Will sich der Arbeitnehmer gegen eine Kündigung des Arbeitgebers wehren, bleibt ihm nur der Weg zum Arbeitsgericht. Die Klage ist innerhalb von 3 Wochen ab dem Zeitpunkt des Zugangs der Kündigungserklärung (§ 4 Kündigungsschutzgesetz) beim Arbeitsgericht einzureichen. Wird diese Frist schuldhaft versäumt, wird die Klage schon deswegen als unbegründet abgewiesen und die Kündigung gilt als von Anfang rechtswirksam, § 7 KSchG. Nur in seltenen Ausnahmefällen, wie z.B. längere, schwere Krankheit oder bei Zugang der Kündigung während Urlaubsabwesenheit des Arbeitnehmers kann unter Umständen eine nachträgliche Zulassung der Kündigungsschutzklage erreicht werden. Der Arbeitnehmer kann sich jedoch nicht darauf berufen, dass er die gesetzliche 3-Wochen-Frist nicht gekannt habe; die Arbeitsgerichte setzen voraus, dass jeder Arbeitnehmer seine Rechte und Pflichten nach einer Kündigung zumindest in den Grundzügen kennt.

Abfindung

Eine Abfindung ist eine Entschädigung für den Verlust des sozialen Besitzstandes, den der Arbeitnehmer durch eine unter Umständen rechtswidrige Kündigung erleidet.

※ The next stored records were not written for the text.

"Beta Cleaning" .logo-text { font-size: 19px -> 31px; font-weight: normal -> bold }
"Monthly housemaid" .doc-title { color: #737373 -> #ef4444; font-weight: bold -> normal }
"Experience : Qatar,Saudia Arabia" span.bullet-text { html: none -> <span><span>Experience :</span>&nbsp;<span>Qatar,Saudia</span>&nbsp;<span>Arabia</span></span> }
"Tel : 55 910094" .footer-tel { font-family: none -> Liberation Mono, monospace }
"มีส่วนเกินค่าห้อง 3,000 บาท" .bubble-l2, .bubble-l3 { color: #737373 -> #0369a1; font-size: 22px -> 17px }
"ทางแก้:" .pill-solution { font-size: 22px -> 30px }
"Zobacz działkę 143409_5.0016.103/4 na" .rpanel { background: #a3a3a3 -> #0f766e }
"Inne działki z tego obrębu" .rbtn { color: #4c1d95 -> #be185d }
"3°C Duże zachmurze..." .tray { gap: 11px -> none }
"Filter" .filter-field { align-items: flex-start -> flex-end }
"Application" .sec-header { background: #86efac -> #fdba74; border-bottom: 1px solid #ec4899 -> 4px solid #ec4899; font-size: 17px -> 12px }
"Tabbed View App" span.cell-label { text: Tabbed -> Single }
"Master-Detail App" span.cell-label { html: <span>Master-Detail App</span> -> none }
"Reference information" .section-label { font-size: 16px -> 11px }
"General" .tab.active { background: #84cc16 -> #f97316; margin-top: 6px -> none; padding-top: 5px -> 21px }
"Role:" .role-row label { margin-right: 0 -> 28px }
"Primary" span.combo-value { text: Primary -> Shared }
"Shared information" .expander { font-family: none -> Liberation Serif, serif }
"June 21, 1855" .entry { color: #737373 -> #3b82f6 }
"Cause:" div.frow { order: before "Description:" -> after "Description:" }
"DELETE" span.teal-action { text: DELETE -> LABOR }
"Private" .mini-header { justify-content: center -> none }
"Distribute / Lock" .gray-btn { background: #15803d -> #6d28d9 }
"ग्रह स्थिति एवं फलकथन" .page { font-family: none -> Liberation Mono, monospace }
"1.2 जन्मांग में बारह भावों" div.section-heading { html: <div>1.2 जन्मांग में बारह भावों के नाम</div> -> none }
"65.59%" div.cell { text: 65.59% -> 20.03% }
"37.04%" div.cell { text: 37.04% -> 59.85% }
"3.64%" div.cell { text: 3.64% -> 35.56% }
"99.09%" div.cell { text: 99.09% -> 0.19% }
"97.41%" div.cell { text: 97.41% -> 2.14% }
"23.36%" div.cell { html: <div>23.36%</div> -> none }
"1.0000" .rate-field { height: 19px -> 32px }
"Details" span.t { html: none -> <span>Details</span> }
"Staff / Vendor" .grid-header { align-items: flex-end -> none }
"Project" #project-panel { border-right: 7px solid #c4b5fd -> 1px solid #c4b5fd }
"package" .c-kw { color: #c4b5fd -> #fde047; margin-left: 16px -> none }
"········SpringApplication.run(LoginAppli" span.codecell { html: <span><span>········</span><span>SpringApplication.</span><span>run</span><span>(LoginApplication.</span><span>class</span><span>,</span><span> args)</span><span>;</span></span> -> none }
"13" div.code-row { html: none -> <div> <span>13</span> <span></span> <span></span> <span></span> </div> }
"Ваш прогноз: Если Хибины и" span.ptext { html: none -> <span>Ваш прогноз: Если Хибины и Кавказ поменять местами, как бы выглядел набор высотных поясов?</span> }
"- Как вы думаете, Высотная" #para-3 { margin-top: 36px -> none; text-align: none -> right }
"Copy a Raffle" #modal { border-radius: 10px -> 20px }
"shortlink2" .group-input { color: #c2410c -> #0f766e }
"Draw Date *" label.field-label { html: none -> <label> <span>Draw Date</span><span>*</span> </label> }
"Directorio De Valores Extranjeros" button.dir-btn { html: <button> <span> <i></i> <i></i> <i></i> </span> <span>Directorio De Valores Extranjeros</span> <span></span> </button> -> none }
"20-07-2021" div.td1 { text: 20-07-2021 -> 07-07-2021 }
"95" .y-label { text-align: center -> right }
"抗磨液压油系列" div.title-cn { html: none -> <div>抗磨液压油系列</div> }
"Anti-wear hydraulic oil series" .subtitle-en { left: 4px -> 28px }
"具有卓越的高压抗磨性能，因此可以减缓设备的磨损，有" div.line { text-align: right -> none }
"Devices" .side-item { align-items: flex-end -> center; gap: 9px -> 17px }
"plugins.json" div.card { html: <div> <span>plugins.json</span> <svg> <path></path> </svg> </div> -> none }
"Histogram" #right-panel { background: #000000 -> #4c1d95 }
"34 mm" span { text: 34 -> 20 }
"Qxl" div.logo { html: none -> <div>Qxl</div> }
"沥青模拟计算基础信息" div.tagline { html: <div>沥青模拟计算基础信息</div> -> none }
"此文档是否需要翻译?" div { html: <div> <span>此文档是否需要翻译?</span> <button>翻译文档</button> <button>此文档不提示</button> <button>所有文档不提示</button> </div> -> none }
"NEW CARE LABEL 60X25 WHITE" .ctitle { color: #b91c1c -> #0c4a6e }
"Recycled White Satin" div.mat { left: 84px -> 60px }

Bei Beendigung des Arbeitsverhältnisses kann der Arbeitnehmer vom Arbeitgeber jedoch nicht automatisch eine Abfindung erhalten. Hat der Arbeitgeber das Arbeitsverhältnis rechtmäßig gekündigt, kann der Arbeitnehmer auch keine Abfindung erwarten. Nicht wenige Kündigungsschutzprozesse enden nicht mit einem Urteil, sondern einem sogenannten Abfindungsvergleich, weil nicht selten auf beiden Seiten Unsicherheit darüber besteht, ob die Kündigung im Falle eines Gerichtsurteils Bestand haben wird.

Ausnahmsweise hat der Arbeitnehmer im Falle einer betriebsbedingten Kündigung unter bestimmten gesetzlichen Voraussetzungen einen Anspruch auf eine Abfindung in Höhe von 0,5 Gehältern für jedes Jahr der Beschäftigungsdauer (vgl. § 1a KSchG ).